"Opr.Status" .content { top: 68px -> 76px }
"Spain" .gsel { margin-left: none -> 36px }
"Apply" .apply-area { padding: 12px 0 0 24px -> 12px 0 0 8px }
...
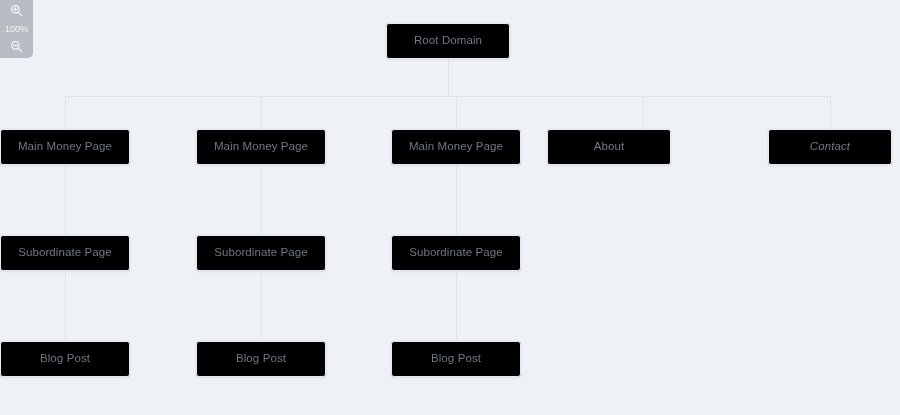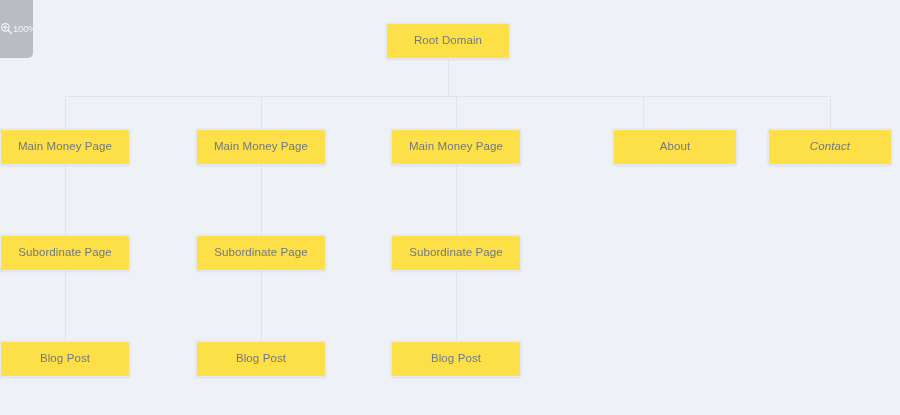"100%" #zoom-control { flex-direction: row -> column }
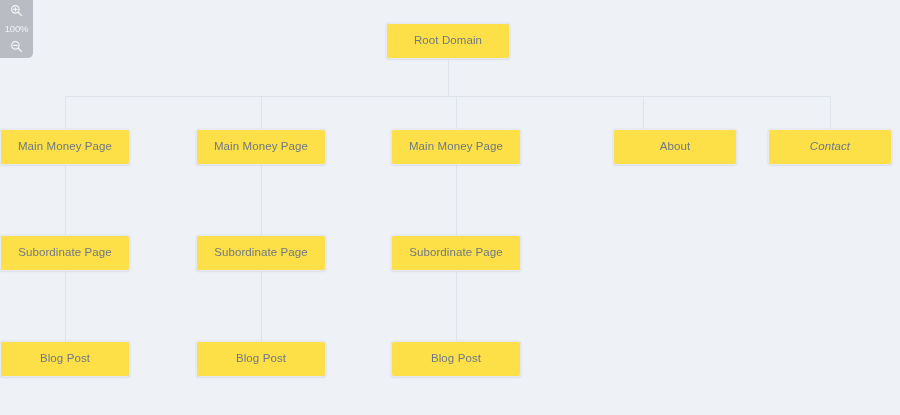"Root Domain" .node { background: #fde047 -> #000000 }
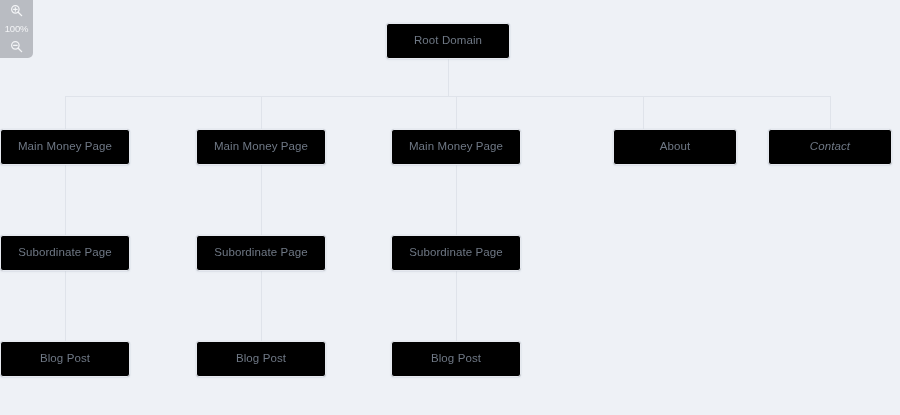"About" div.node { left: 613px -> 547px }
==
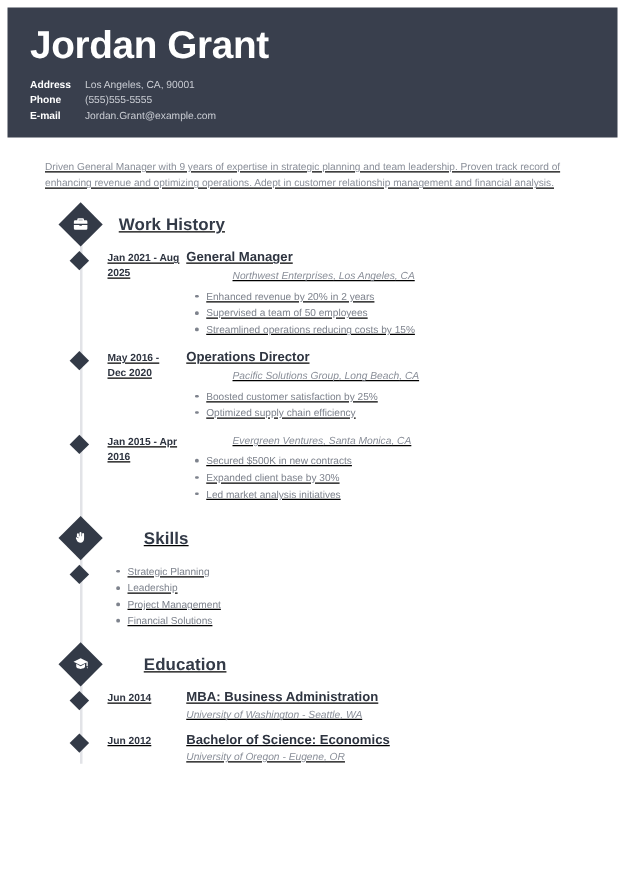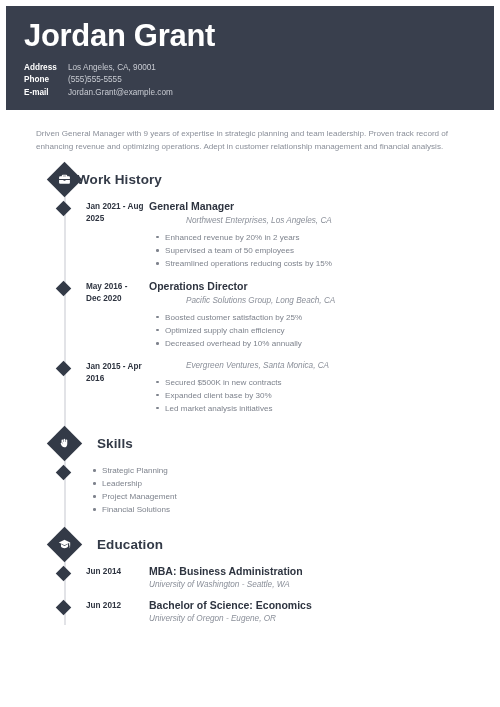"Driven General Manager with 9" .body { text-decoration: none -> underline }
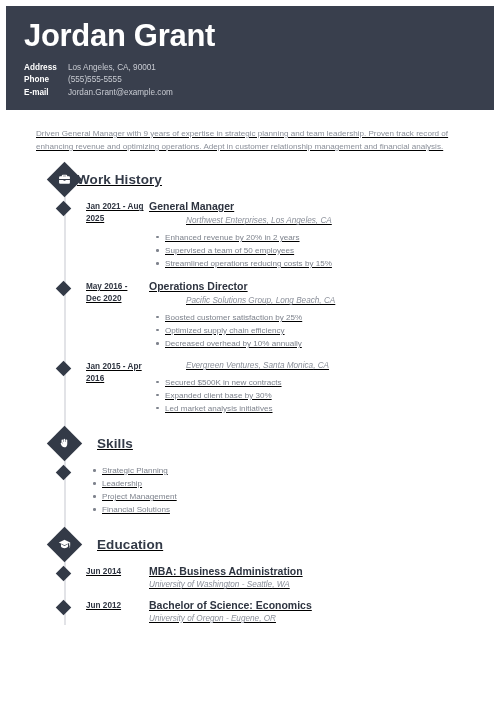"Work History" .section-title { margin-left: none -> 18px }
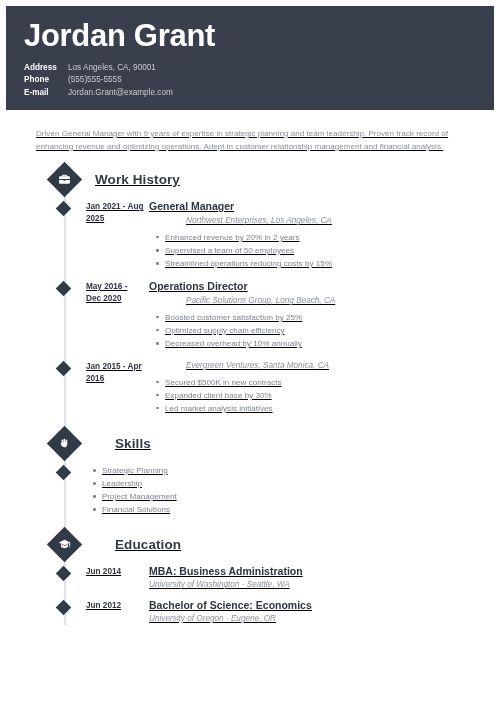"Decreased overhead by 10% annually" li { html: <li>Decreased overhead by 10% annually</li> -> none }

Assignment:
Your answer must be the lines above from the one holding "flex-direction: row ->" up to and including the one holding "left: 613px ->", exact and with no pictures.

Response to the task:
"100%" #zoom-control { flex-direction: row -> column }
"Root Domain" .node { background: #fde047 -> #000000 }
"About" div.node { left: 613px -> 547px }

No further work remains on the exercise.